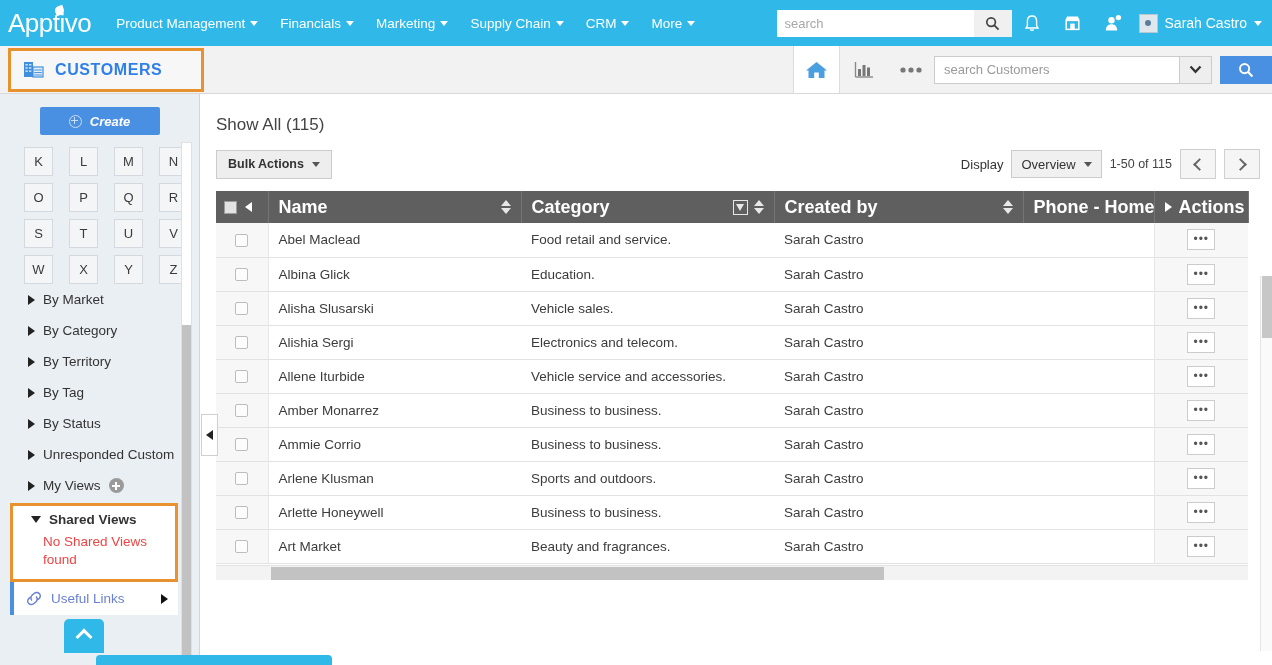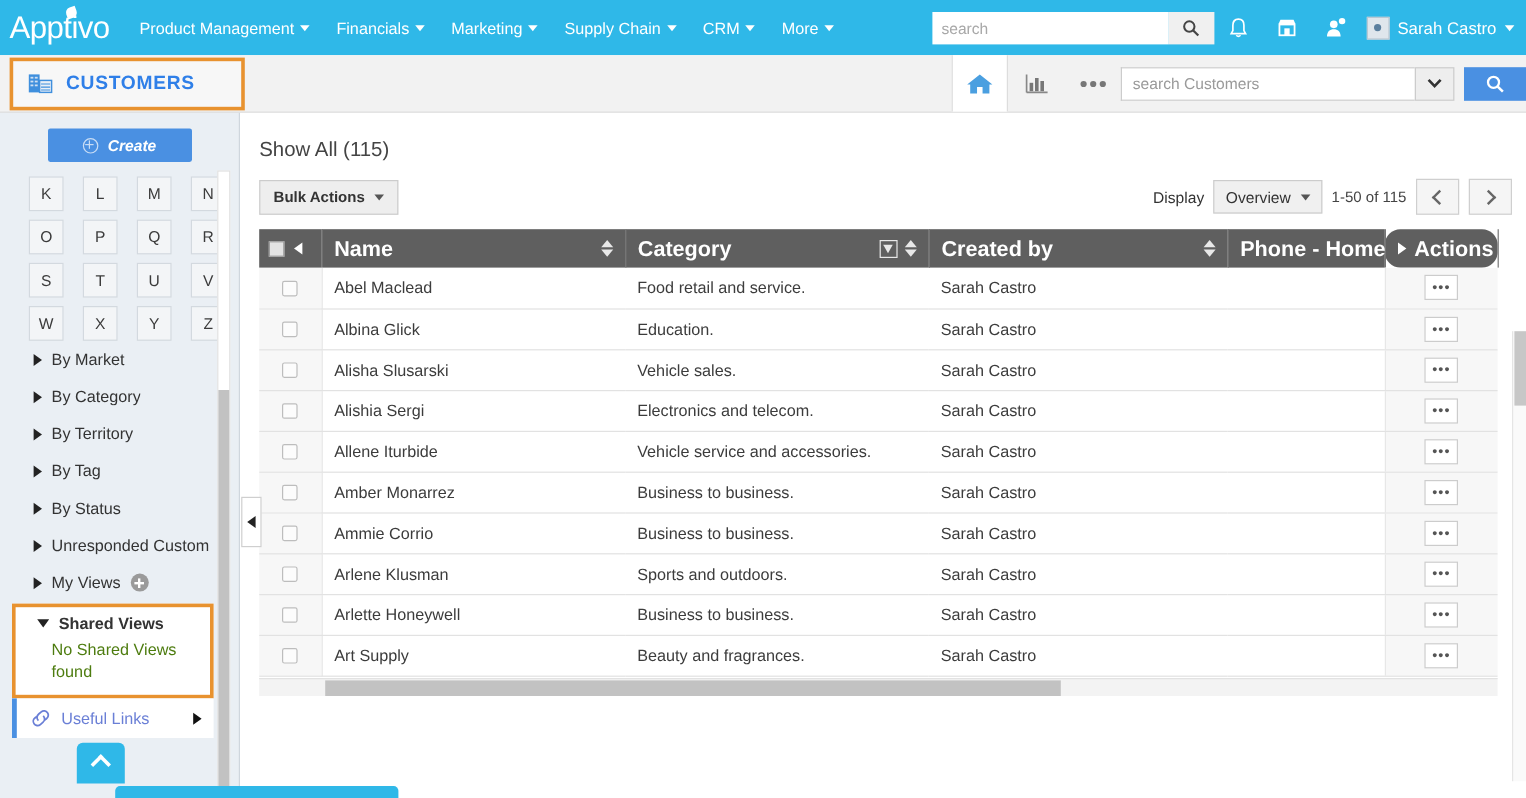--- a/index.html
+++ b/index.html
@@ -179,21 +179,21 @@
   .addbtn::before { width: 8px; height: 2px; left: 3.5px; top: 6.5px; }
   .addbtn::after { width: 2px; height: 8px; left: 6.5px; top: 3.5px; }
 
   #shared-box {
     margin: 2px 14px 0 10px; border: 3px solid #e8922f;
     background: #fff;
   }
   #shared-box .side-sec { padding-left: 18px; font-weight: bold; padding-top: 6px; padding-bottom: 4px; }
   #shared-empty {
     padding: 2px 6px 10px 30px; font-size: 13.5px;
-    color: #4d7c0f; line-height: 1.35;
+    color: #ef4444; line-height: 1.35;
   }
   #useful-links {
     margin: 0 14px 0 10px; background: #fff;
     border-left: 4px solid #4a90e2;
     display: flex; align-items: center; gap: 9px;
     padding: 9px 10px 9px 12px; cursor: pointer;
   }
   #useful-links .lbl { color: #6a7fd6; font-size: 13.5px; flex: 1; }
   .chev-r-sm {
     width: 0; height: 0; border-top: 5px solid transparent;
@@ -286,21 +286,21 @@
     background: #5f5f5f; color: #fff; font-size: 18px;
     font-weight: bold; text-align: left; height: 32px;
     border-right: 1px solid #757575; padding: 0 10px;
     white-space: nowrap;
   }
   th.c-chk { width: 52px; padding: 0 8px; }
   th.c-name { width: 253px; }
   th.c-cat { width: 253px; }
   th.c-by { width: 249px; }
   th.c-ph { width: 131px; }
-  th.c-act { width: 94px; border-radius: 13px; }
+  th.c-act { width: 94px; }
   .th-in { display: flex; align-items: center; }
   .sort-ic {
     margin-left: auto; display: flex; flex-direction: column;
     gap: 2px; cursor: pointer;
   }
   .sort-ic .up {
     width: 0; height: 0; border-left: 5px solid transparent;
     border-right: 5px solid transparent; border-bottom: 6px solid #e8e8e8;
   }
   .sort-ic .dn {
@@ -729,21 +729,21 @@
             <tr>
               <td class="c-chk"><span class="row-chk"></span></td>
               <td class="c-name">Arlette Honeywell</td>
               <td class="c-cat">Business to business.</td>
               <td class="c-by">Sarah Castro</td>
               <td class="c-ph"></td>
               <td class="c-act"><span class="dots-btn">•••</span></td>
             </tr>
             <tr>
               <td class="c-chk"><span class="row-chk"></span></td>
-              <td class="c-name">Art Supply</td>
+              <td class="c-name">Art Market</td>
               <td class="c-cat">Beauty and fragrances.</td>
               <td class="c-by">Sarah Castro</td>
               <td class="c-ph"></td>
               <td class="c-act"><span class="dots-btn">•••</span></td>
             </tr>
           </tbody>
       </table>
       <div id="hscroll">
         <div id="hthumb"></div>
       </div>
----
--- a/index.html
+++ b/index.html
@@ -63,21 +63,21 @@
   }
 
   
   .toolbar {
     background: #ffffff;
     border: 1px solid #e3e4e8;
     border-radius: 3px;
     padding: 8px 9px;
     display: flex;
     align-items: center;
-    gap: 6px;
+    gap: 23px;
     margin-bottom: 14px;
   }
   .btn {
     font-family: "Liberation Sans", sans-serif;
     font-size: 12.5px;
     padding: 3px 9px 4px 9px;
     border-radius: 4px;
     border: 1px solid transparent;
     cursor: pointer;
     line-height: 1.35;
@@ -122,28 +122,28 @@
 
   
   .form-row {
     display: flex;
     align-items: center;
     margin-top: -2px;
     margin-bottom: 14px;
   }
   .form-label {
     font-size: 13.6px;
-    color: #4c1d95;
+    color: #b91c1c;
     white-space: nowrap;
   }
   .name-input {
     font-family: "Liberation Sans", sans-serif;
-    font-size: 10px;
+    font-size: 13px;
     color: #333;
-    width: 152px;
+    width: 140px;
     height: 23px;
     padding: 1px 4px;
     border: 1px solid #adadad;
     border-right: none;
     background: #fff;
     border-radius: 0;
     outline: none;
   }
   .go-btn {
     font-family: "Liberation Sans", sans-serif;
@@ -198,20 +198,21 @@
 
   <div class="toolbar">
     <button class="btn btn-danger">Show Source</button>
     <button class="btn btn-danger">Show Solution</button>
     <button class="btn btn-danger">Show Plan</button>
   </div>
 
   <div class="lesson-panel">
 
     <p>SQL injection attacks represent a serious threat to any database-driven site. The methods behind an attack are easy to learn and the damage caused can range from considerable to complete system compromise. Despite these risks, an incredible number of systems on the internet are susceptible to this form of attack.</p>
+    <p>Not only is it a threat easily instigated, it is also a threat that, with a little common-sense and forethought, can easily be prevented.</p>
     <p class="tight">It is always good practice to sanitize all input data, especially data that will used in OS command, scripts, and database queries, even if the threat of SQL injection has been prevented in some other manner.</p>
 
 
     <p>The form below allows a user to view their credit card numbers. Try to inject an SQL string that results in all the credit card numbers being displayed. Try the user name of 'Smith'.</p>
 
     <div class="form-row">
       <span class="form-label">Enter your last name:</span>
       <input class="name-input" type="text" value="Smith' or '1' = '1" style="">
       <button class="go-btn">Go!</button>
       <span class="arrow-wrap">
----
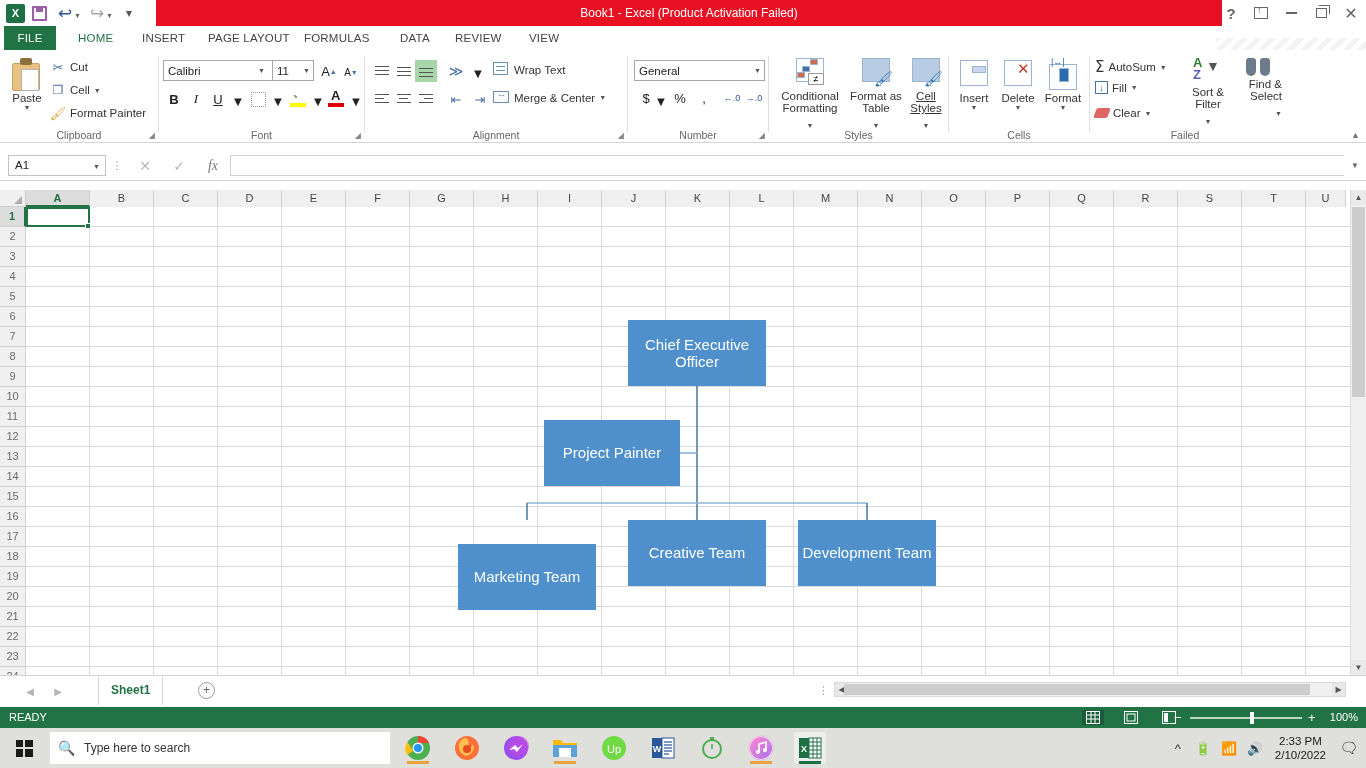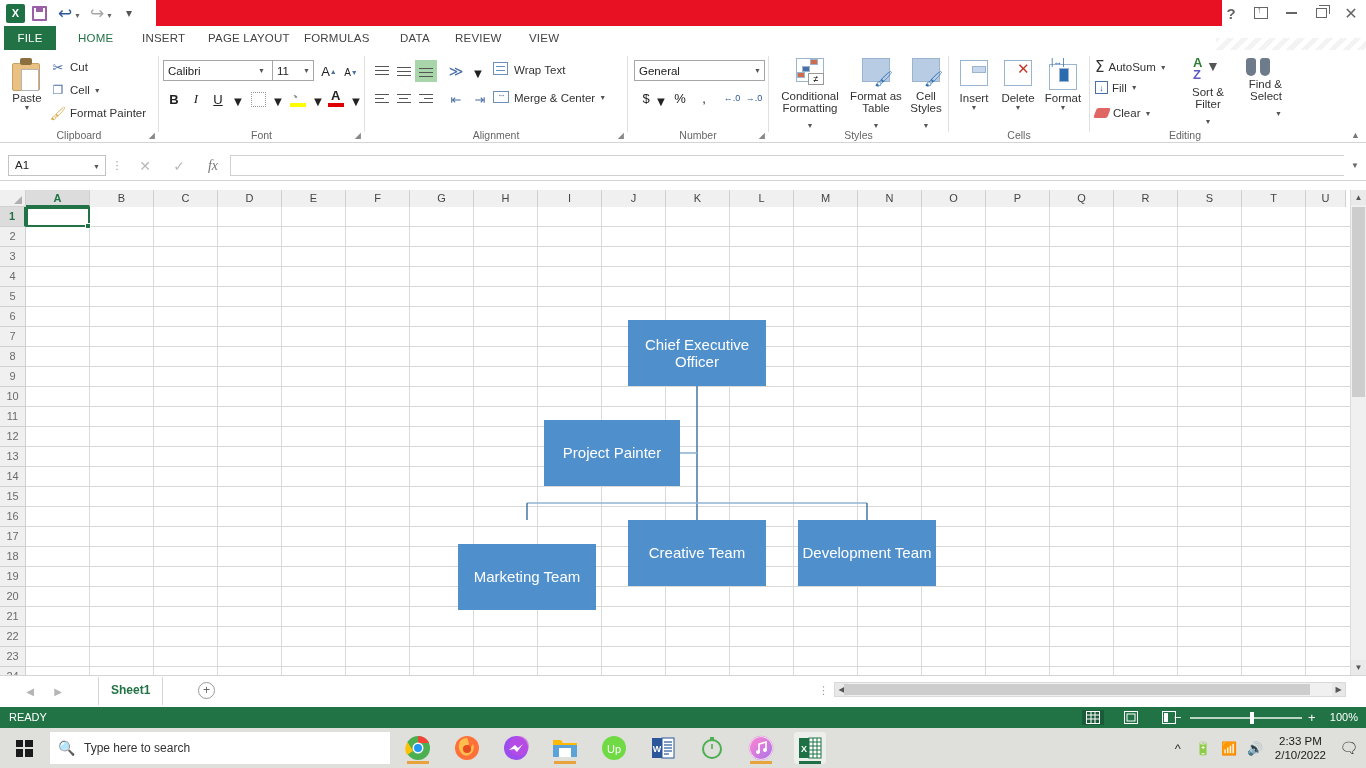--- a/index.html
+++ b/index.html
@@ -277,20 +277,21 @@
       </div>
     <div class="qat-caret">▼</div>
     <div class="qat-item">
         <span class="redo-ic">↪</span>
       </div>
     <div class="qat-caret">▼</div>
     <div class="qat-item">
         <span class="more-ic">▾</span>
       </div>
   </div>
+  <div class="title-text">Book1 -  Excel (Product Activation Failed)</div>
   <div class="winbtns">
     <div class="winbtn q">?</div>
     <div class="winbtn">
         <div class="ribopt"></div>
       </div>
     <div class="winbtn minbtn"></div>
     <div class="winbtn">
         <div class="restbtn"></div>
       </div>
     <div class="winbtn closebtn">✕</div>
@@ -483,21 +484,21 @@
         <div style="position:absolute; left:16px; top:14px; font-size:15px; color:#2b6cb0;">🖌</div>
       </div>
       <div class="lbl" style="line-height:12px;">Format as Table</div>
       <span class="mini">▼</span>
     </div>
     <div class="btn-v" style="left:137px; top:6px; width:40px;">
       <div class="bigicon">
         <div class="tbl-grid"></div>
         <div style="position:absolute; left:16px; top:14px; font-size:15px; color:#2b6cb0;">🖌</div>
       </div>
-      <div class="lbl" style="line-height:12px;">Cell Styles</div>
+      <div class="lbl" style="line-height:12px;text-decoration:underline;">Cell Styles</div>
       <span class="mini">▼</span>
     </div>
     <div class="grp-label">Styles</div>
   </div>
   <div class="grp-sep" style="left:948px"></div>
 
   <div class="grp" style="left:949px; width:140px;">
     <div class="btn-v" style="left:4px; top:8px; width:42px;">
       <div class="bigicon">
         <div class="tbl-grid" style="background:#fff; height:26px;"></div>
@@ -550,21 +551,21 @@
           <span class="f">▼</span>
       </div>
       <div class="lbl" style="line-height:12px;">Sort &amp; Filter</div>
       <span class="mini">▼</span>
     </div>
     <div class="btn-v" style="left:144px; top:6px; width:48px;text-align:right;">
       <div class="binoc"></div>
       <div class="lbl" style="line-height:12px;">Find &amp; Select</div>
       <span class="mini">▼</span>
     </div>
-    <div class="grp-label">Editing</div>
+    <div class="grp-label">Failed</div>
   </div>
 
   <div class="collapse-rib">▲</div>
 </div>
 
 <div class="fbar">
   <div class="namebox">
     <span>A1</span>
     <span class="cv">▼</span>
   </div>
----
*Problem requirements:* Using the data above, report how many lines include the string "center" and add nothing to the number.

*Response box:* 4